Restate word for word the entries below, starting with the line with "right: 74px;" and continuing through the line with "align-items: center;". Include both of those lines and no others.

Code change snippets
○ ○ ○ ○ ○ ○ ○

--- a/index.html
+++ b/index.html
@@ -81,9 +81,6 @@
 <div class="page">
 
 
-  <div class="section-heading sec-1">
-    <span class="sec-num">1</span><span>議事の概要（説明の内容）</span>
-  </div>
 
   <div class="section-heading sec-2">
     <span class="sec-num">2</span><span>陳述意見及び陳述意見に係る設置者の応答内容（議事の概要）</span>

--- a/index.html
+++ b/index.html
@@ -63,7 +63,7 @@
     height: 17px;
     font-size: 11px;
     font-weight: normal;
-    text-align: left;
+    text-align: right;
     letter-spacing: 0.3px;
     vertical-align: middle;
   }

○ ○ ○ ○ ○ ○ ○

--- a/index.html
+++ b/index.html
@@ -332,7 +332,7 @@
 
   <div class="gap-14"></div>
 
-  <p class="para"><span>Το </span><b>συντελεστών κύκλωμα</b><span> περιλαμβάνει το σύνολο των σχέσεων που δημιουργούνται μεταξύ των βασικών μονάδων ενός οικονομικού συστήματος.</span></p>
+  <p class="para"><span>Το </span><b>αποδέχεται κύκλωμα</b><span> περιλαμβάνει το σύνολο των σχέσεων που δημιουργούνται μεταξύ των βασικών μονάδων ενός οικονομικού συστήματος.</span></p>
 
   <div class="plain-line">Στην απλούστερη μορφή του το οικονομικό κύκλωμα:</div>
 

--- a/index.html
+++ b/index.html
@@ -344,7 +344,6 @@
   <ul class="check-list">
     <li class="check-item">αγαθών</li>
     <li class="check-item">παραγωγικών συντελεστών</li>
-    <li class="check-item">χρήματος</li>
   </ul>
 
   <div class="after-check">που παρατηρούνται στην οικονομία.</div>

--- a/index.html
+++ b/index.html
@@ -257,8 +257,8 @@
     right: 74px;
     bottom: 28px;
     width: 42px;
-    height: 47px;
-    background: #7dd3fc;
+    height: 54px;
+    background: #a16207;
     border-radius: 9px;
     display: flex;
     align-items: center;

○ ○ ○ ○ ○ ○ ○

Exercise result ->
     right: 74px;
     bottom: 28px;
     width: 42px;
-    height: 47px;
-    background: #7dd3fc;
+    height: 54px;
+    background: #a16207;
     border-radius: 9px;
     display: flex;
     align-items: center;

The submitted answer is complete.